To be permissible, the State’s jury argument must fall within one of the following four general areas: (1) summation of the evidence; (2) reasonable deduction from the evidence; (3) answer to argument of opposing counsel; or (4) plea for law enforcement.[2]
When a trial court sustains an objection and instructs the jury to disregard but denies a defendant’s motion for a mistrial, the issue is whether the trial court abused its discretion by denying the mistrial.[3] Only in extreme circumstances, when the prejudice caused by the improper argument is incurable, that is, “so prejudicial that expenditure of further time and expense would be wasteful and futile,” will a mistrial be required.[4] In determining whether a trial court abused its discretion by denying a mistrial, we balance three factors: (1) the severity of the misconduct; (2) curative measures; and (3) the certainty of conviction absent the misconduct.[5]
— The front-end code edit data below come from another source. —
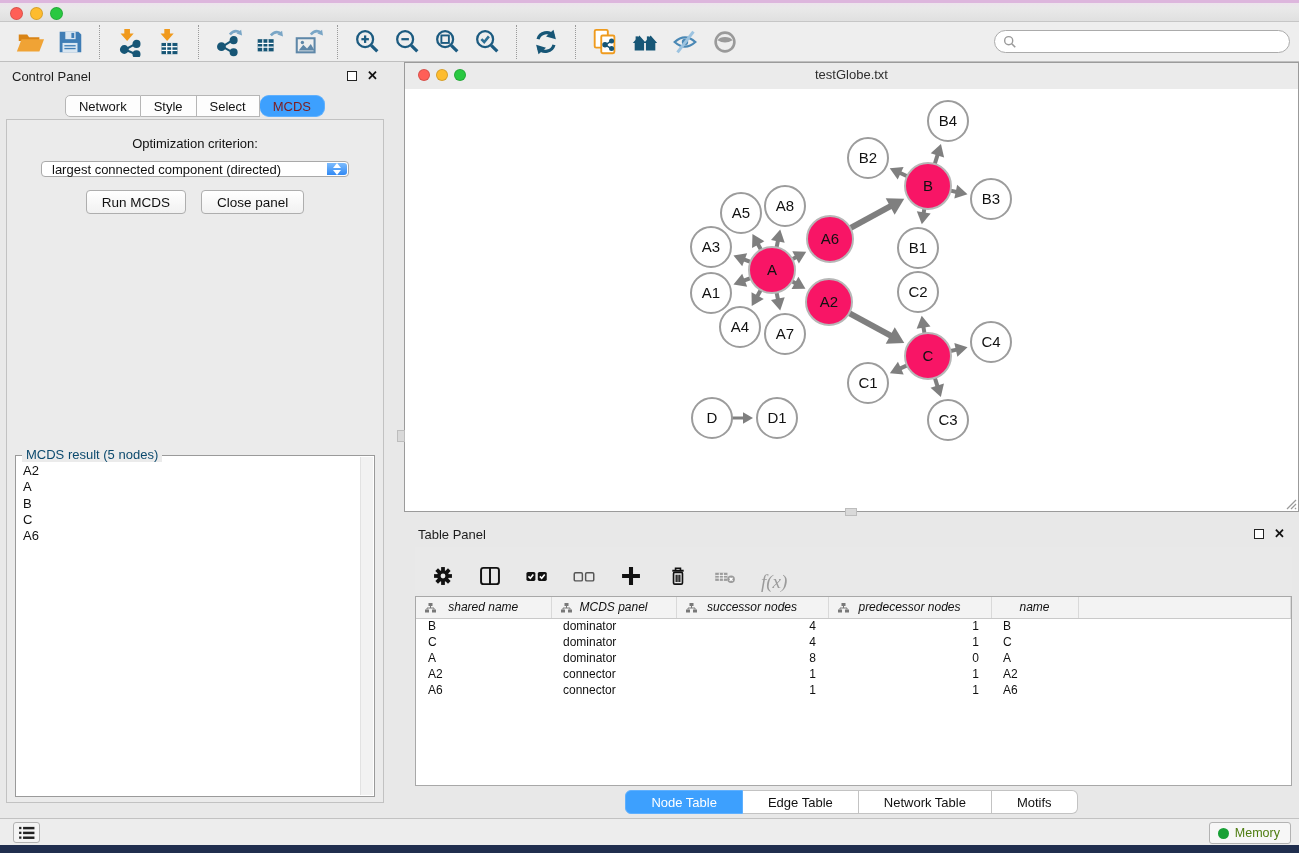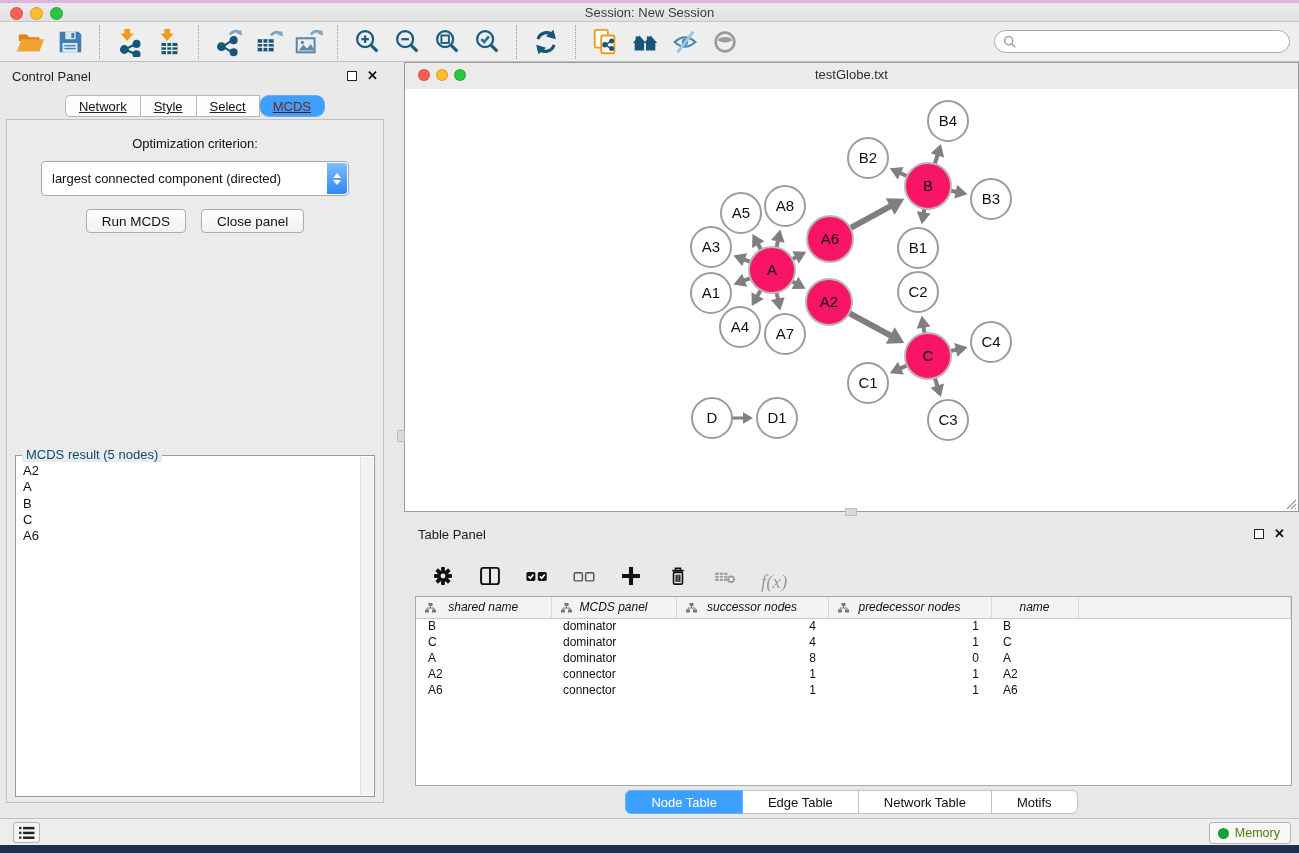--- a/index.html
+++ b/index.html
@@ -125,7 +125,6 @@
       <span class="light yellow"></span>
       <span class="light green"></span>
     </div>
-    <div class="title">Session: New Session</div>
   </div>
 
   <div class="toolbar">

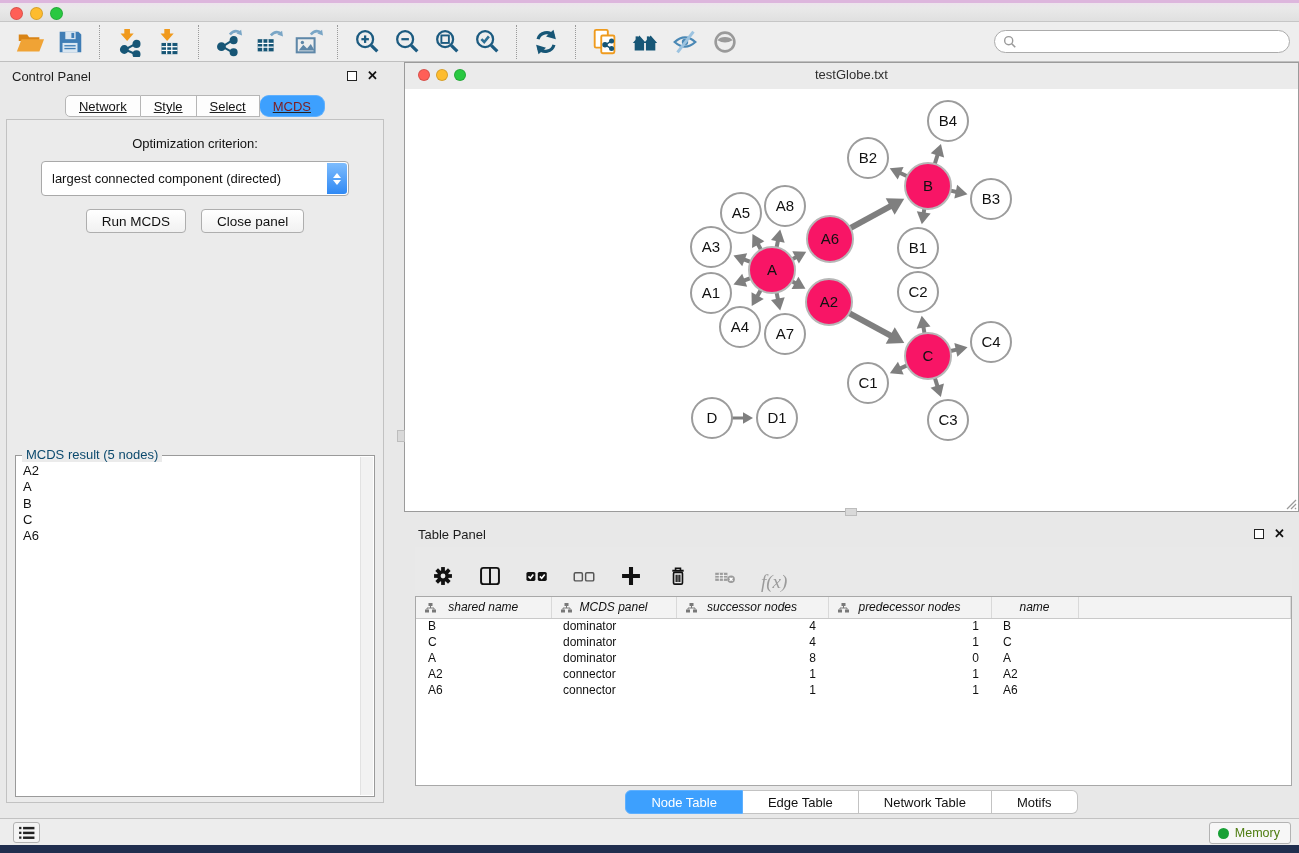--- a/index.html
+++ b/index.html
@@ -42,7 +42,7 @@
   .panel-controls { margin-left:auto; display:flex; align-items:center; gap:10px; }
   .float-btn { width:10px; height:10px; border:1.5px solid #222; display:inline-block; background:#fff; }
   .close-btn { font-size:13px; font-weight:bold; color:#111; line-height:10px; }
-  .cp-tabs { position:absolute; left:0; right:0; top:33px; display:flex; justify-content:center;text-decoration:underline; }
+  .cp-tabs { position:absolute; left:0; right:0; top:33px; display:flex; justify-content:center; }
   .cp-tab { border:1px solid #b6b6b6; border-left:none; background:#fdfdfd; font-size:13px;
     height:22px; padding:3px 13px; color:#111; }
   .cp-tab:first-child{ border-left:1px solid #b6b6b6; border-radius:5px 0 0 5px; }

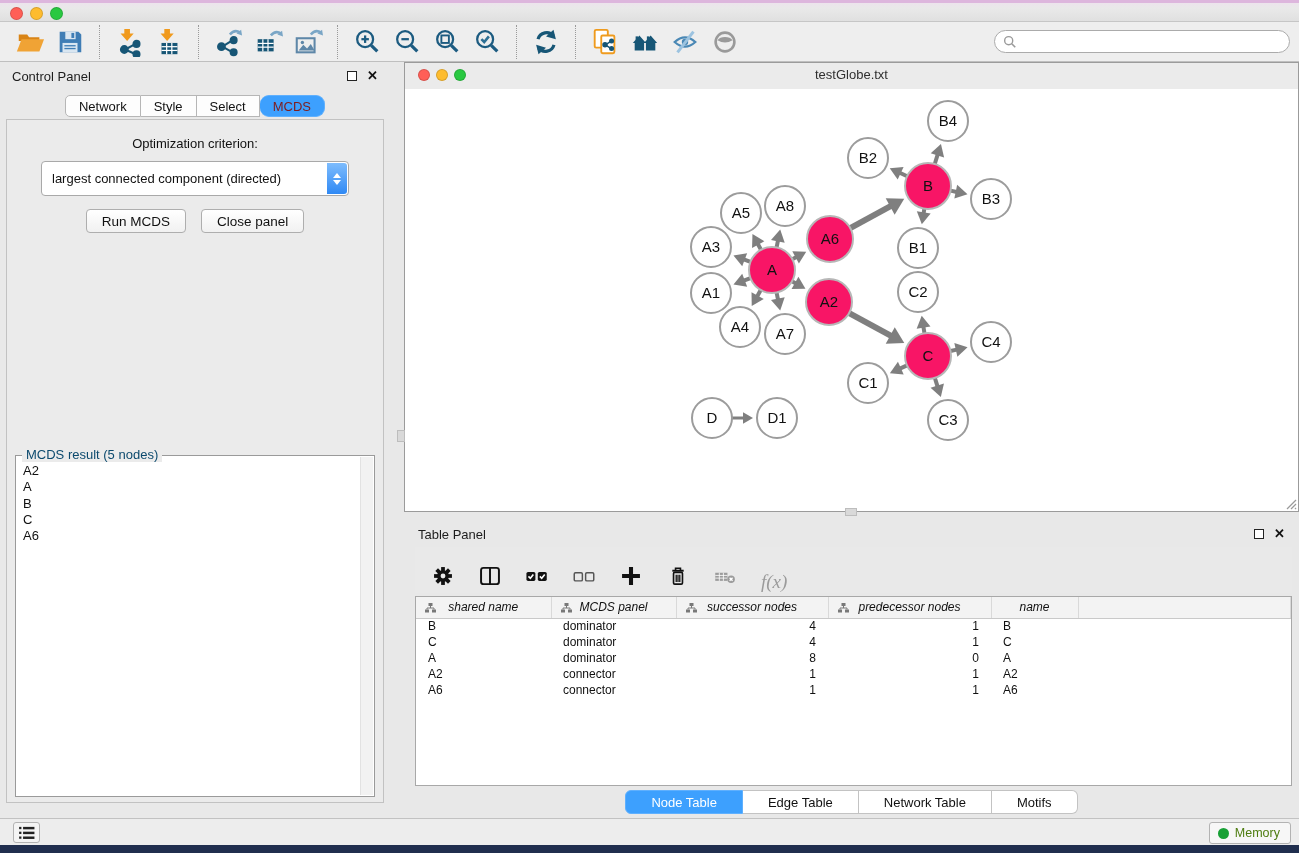--- a/index.html
+++ b/index.html
@@ -51,7 +51,7 @@
   .cp-body { position:absolute; left:6px; right:6px; top:57px; bottom:15px;
     background:#ebebeb; border:1px solid #c2c2c2; }
   .opt-label { text-align:center; margin-top:16px; font-size:13px; color:#111; }
-  .combo { margin:10px auto 0; width:308px; height:35px; background:#fff;
+  .combo { margin:10px auto 0; width:308px; height:16px; background:#fff;
     border:1px solid #a9a9a9; border-radius:4px; display:flex; align-items:center; position:relative; }
   .combo .value { padding-left:10px; font-size:13px; color:#111; white-space:nowrap; }
   .stepper { position:absolute; right:1px; top:1px; bottom:1px; width:20px; border-radius:0 3px 3px 0;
Whether Appellant thought Michael had something to contribute was outside the record. But the fact that a defendant in a criminal trial has subpoena power is a correct statement of the law and an appropriate response to Appellant’s argument.[6] As the record before us stands, merely informing the jury of the defendant’s subpoena power without more is not an attempt to shift the burden of proof onto the shoulders of the defense. The trial court responded to the improper argument that was outside the record by promptly instructing the jury, thereby curing any harm caused by the improper argument.[7] The trial court did not abuse its discretion by denying Appellant’s motion for mistrial on this ground.
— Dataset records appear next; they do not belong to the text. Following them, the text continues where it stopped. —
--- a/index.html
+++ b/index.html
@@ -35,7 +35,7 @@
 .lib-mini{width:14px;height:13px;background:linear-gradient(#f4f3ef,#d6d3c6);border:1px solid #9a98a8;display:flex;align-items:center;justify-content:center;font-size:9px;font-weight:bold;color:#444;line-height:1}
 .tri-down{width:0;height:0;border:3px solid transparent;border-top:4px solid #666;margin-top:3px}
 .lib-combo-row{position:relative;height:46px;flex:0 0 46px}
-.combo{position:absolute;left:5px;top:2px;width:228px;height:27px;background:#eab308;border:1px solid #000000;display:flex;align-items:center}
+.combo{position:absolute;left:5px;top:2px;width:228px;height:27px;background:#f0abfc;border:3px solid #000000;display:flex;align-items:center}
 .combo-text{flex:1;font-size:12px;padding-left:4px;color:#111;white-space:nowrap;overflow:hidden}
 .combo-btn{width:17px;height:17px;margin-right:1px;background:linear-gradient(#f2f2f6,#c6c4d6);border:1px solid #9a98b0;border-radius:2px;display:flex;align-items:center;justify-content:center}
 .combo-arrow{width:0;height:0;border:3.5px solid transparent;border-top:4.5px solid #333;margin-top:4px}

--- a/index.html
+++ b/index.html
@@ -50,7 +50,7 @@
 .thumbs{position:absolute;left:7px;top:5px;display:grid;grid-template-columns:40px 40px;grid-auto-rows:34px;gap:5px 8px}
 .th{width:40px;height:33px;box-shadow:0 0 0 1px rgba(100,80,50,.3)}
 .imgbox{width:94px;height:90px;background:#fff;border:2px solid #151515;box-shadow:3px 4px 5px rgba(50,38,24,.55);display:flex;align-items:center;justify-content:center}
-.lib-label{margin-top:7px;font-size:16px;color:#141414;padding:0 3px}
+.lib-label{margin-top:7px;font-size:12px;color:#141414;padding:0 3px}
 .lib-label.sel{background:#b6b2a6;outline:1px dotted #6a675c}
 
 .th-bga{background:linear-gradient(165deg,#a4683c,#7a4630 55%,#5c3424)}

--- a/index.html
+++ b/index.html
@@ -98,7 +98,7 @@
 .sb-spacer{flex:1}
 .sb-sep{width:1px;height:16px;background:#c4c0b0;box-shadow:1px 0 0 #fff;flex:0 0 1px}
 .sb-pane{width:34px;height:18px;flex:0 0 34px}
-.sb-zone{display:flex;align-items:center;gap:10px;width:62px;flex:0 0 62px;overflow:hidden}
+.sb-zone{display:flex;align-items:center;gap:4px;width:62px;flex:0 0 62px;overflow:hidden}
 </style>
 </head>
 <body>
But Appellant does not explicitly argue that the statement outside the record was so egregious that its harm could not be cured by the instruction to disregard. Instead, Appellant’s motion for mistrial and his argument on appeal are predicated on the complaint that the State was attempting to place the burden of proof on him. Because the State’s argument was not an attempt to shift the burden of proof, we hold that the trial court also did not abuse its discretion by denying Appellant’s motion for mistrial on this ground. We therefore overrule Appellant’s sole point and affirm the trial court’s judgment.
LEE ANN DAUPHINOT
JUSTICE
PANEL: DAUPHINOT, GARDNER, and MCCOY, JJ.
DO NOT PUBLISH
Tex. R. App. P. 47.2(b)
DELIVERED: November 3, 2011
[1]See Tex. R. App. P. 47.4.
[2]Felder v. State, 848 S.W.2d 85, 94–95 (Tex. Crim. App. 1992), cert. denied, 510 U.S. 829 (1993); Alejandro v. State, 493 S.W.2d 230, 231 (Tex. Crim. App. 1973).
[3]Hawkins v. State, 135 S.W.3d 72, 76–77 (Tex. Crim. App. 2004).
[4]Id.; see also Simpson v. State, 119 S.W.3d 262, 272 (Tex. Crim. App. 2003), cert. denied, 542 U.S. 905 (2004).
[5]Hawkins, 135 S.W.3d at 77; Mosley v. State, 983 S.W.2d 249, 259 (Tex. Crim. App. 1998) (op. on reh’g), cert. denied, 526 U.S. 1070 (1999).
[6]See Jackson v. State, 17 S.W.3d 664, 674 (Tex. Crim. App. 2000).
[7]See Archie v. State, 221 S.W.3d 695, 700 (Tex. Crim. App. 2007).